Exercise: Your copy of the data below must be exact and must leave out all pictures.

● ● ● ● ●

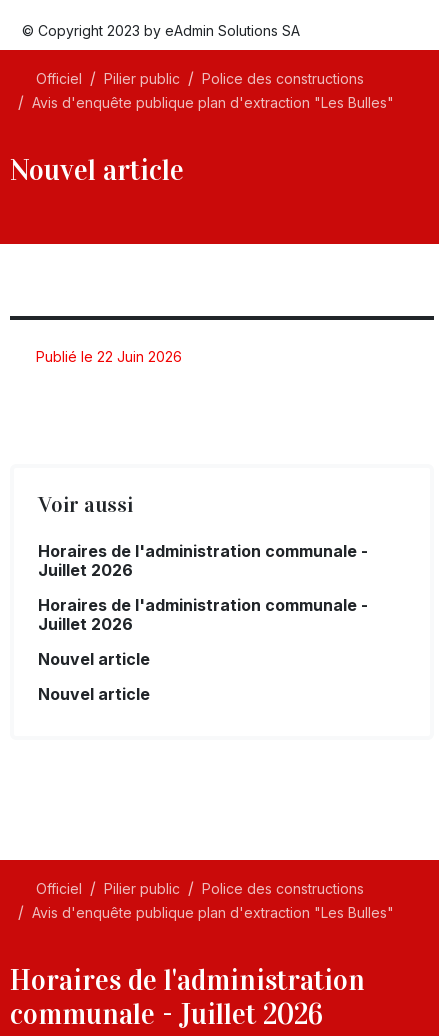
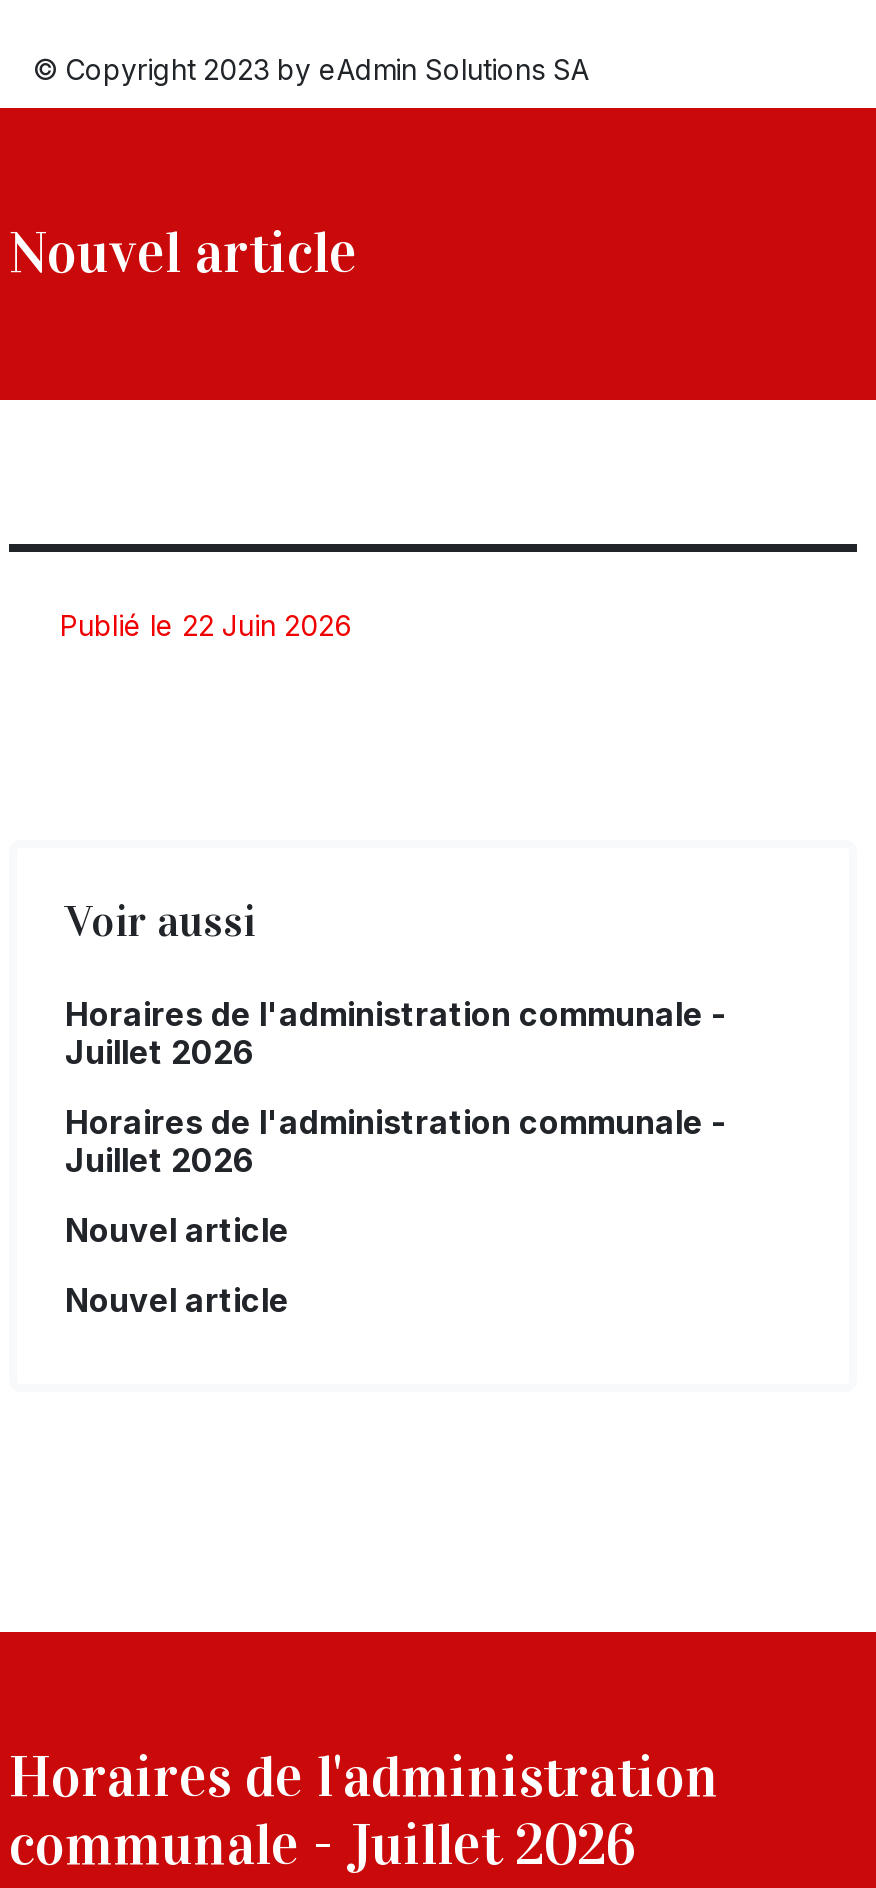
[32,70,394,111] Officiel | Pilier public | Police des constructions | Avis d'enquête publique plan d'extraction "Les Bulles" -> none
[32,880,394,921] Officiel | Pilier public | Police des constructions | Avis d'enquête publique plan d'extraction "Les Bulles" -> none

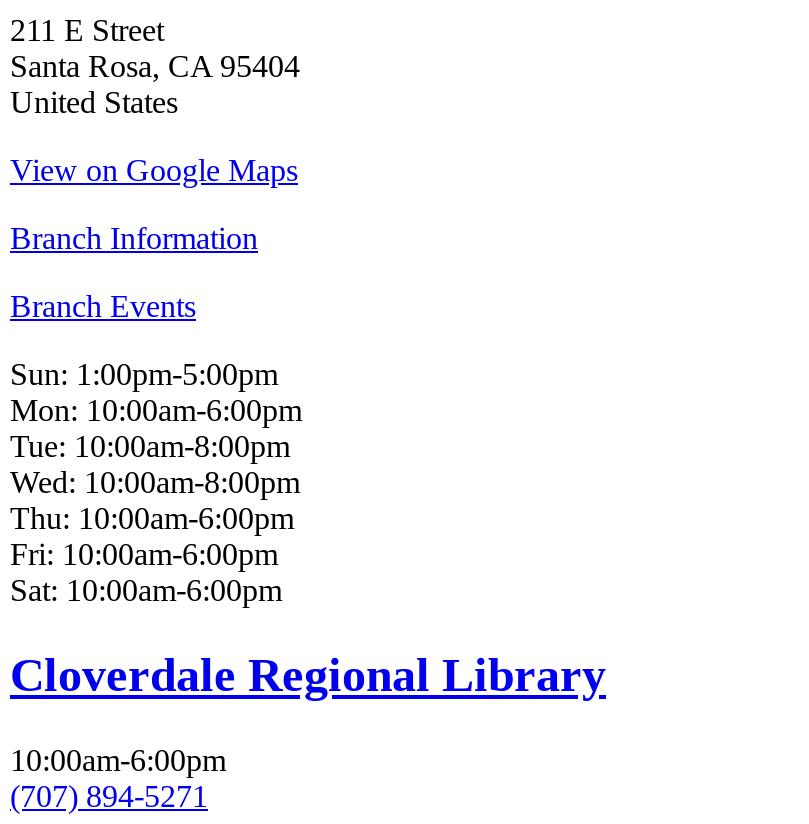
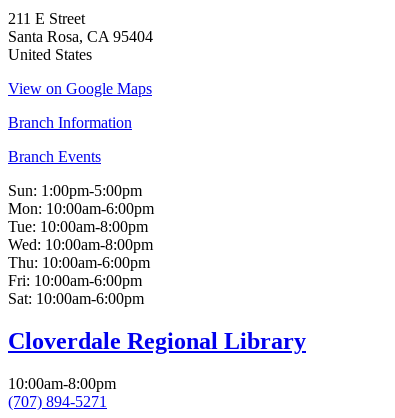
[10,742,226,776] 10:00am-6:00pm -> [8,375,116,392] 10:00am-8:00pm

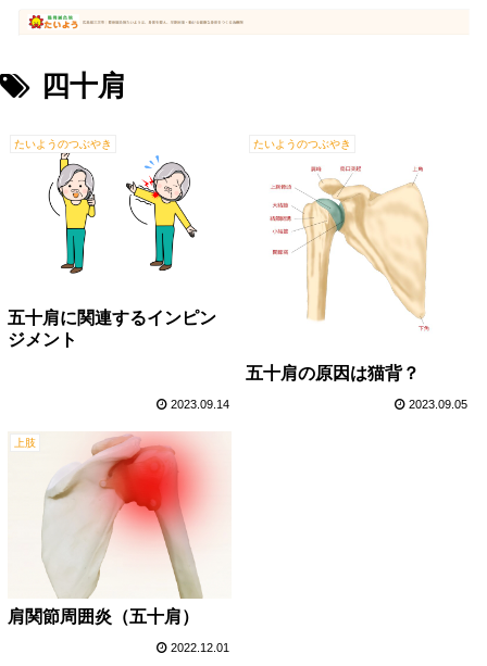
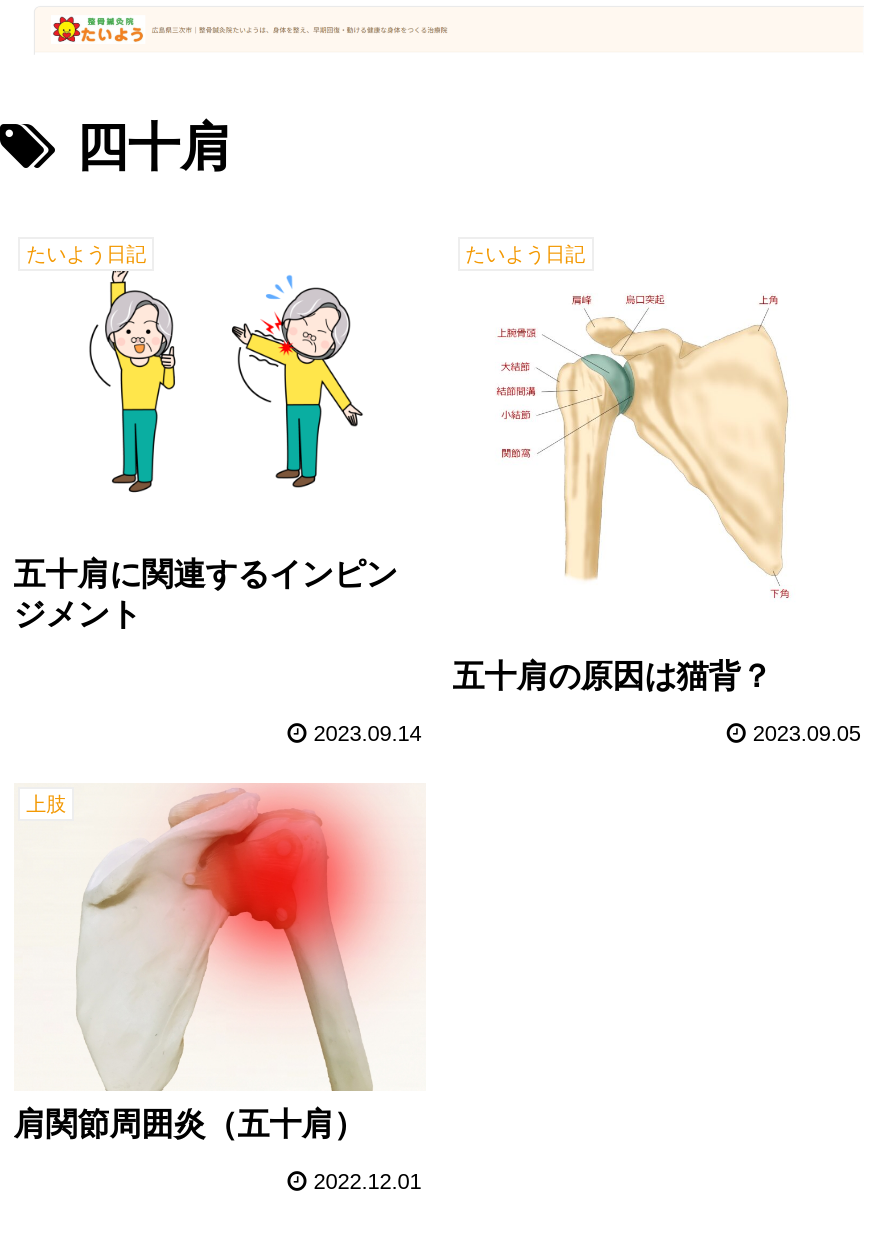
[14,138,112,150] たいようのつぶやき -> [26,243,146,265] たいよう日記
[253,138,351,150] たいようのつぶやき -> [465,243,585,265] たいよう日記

● ● ● ● ●

Result of the exercise:
[32,70,394,111] Officiel | Pilier public | Police des constructions | Avis d'enquête publique plan d'extraction "Les Bulles" -> none
[32,880,394,921] Officiel | Pilier public | Police des constructions | Avis d'enquête publique plan d'extraction "Les Bulles" -> none

[10,742,226,776] 10:00am-6:00pm -> [8,375,116,392] 10:00am-8:00pm

[14,138,112,150] たいようのつぶやき -> [26,243,146,265] たいよう日記
[253,138,351,150] たいようのつぶやき -> [465,243,585,265] たいよう日記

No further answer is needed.